Perception has always been an idea that is intriguing: how we organize, interpret and process what we experience — basically, how we see things. We interpret what we experience through our knowledge, experiences and thoughts. Our perceptual experience involves our attitudes, beliefs and values. This has become even more apparent recently by how we perceive what is happening in our world and how we make decisions.
Artists take their knowledge, experiences and thoughts and create an experience, for the viewer and for themselves. So, as the viewer, can we interpret how the artist sees things?
The newest work by Jen Borst just opened at Collaboration Coffee and I was curious if I could understand a little about how she perceives the world and how she illustrates her perception through her work.
Borst shared with the audience at her opening reception that she felt these were the first actual paintings not created under stress. She said the creation of movement in the paintings was “oddly cathartic.”

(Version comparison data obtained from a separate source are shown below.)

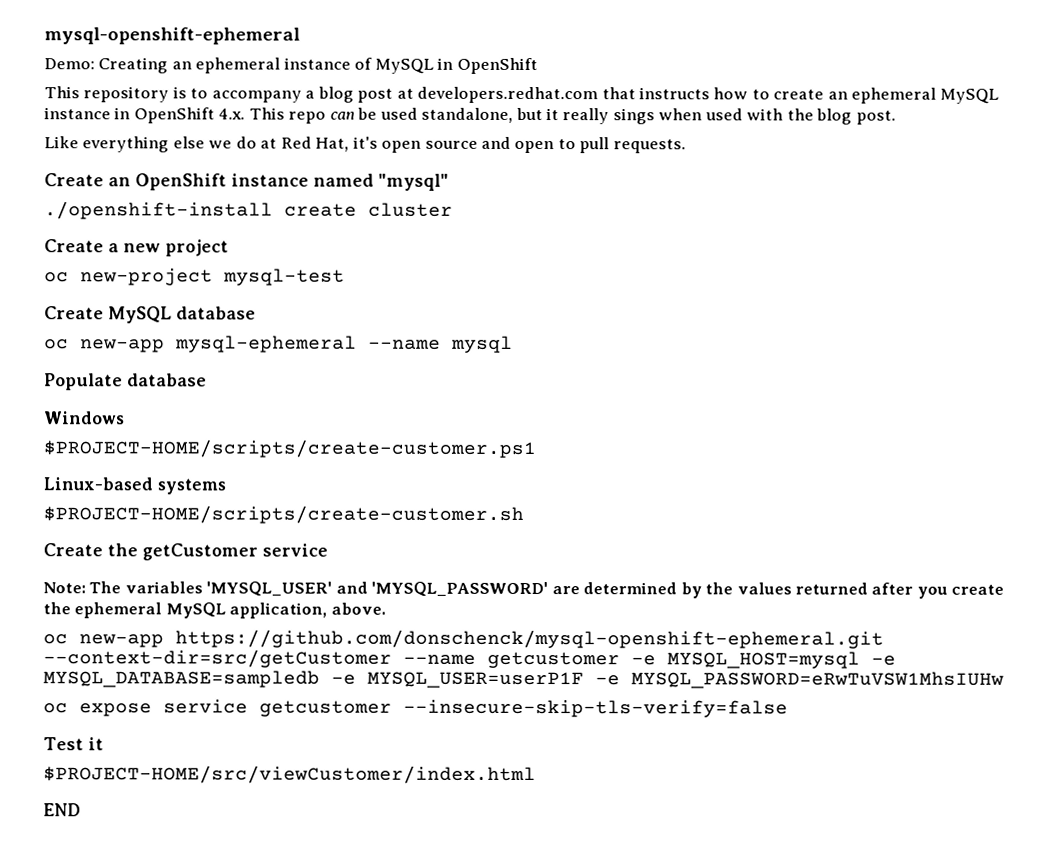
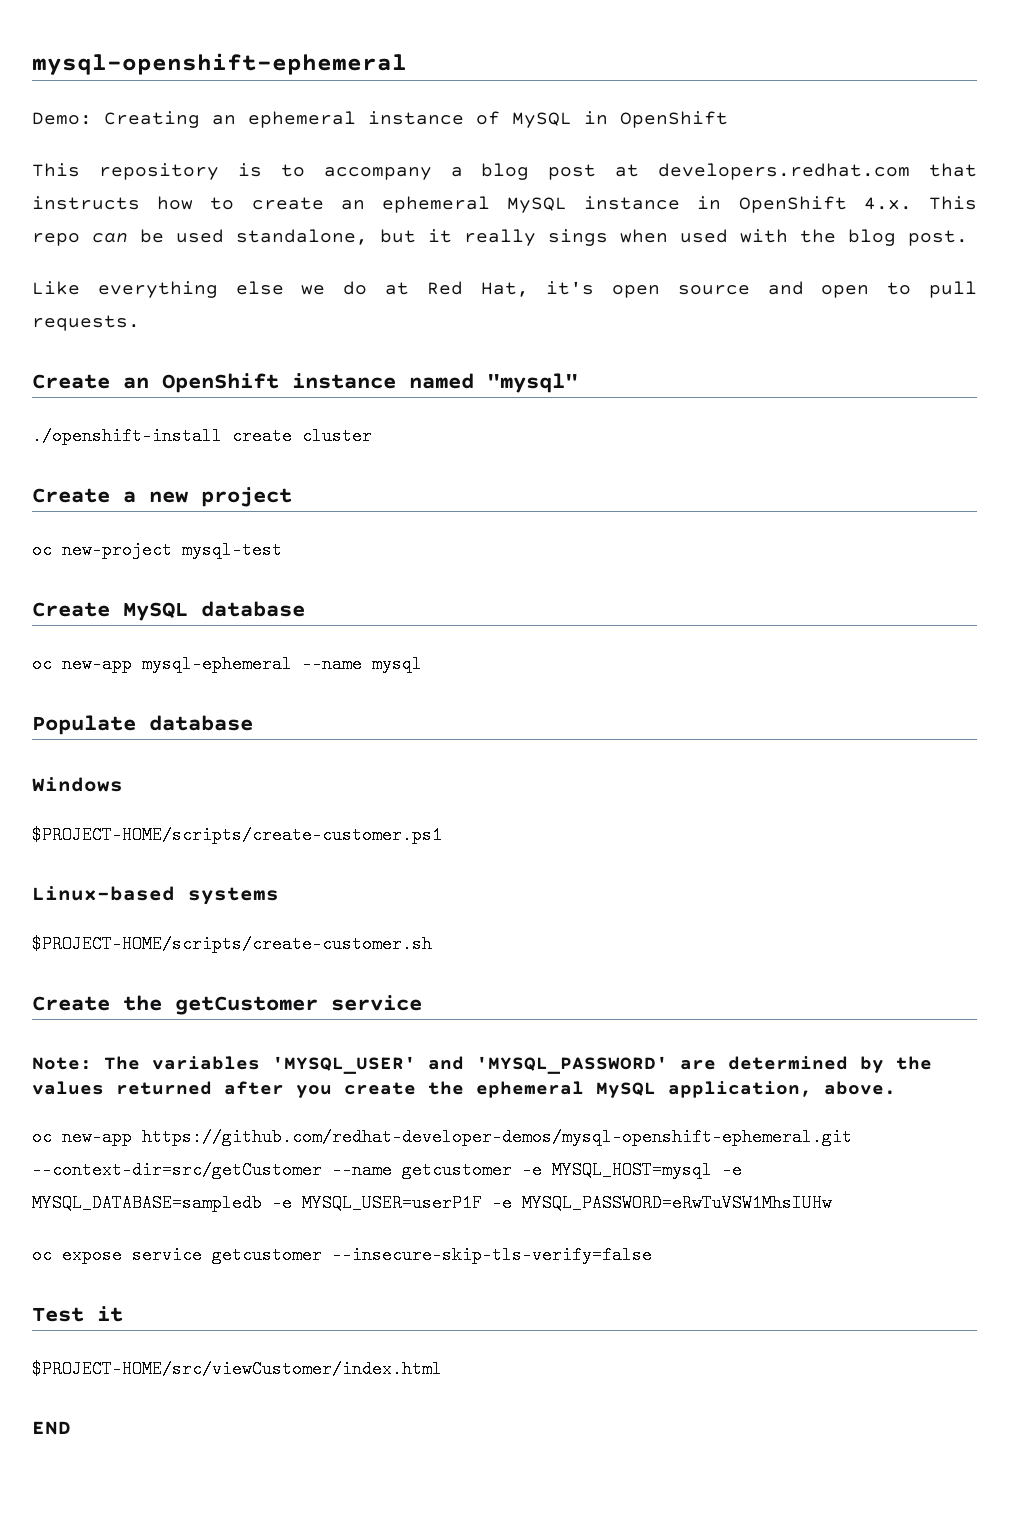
[175,629,884,649] https://github.com/donschenck/mysql-openshift-ephemeral.git -> [142,1128,852,1146] https://github.com/redhat-developer-demos/mysql-openshift-ephemeral.git

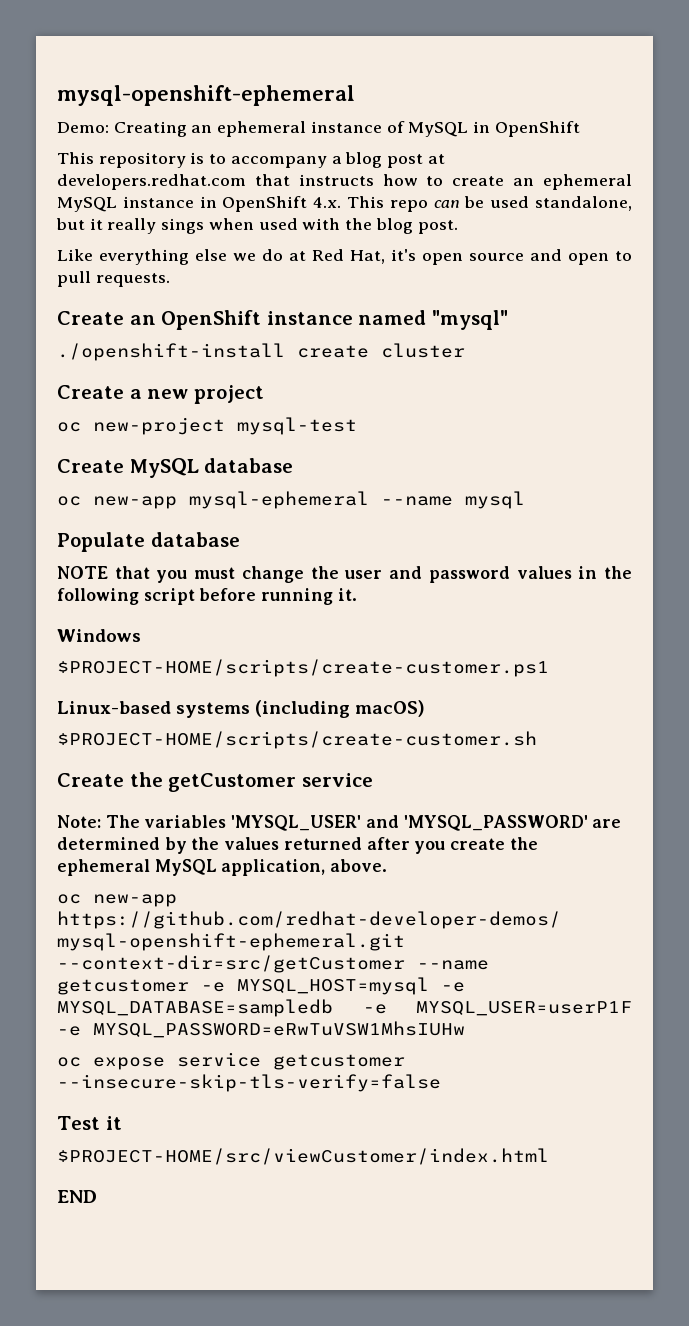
(253, 723) none -> [57,566,633,583] [57,588,357,605] // NOTE that you must change the user and password values in the following script before running it.
(279, 896) none -> [255,700,426,718] (including macOS)

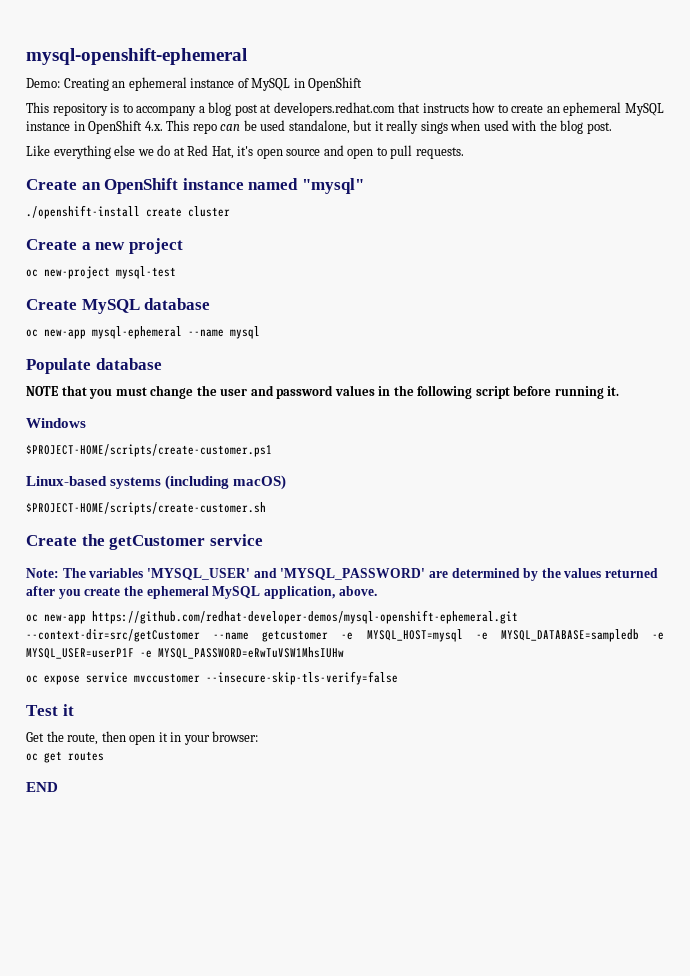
[273,1054,405,1070] getcustomer -> [134,673,200,683] mvccustomer
[57,1148,549,1165] $PROJECT-HOME/src/viewCustomer/index.html -> [26,731,259,745] [26,751,104,763] Get the route, then open it in your browser: // oc get routes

I spoke to her about her use of chalk paint, and what she shared was the ability of the medium to make clean lines. There was nothing painted that would cause an interruption to the visual continuity. Everything flowed with smooth, clean lines.
Her first show in over two years provided her with a lot of time for thought, “and has become a form of needed therapy and meditation. Each line and layer builds upon, follows and sometimes pulls apart from the others, creating an odd, yet calming symmetry.”
During the opening at Collaboration Coffee, Borst was asked about if it was more difficult to work on larger pieces — and she said it’s the opposite, that she spent more time agonizing over the smaller ones. By the time the reception started, the largest piece and several others had already sold.
All the works in her exhibition, “Climbing Notes,” represent landscape scenes, especially mountains and rivers. She said if she was a climber, she would “take notes.” In a way, she has taken notes through her paintings. She has shared her knowledge, experiences and thoughts about these landscapes and shared them with us. It’s her interpretation of how she perceives the world.
The exhibition “Climbing Notes” will be on display at Collaboration Coffee, 18 S. First St. in Yakima, until Feb. 29.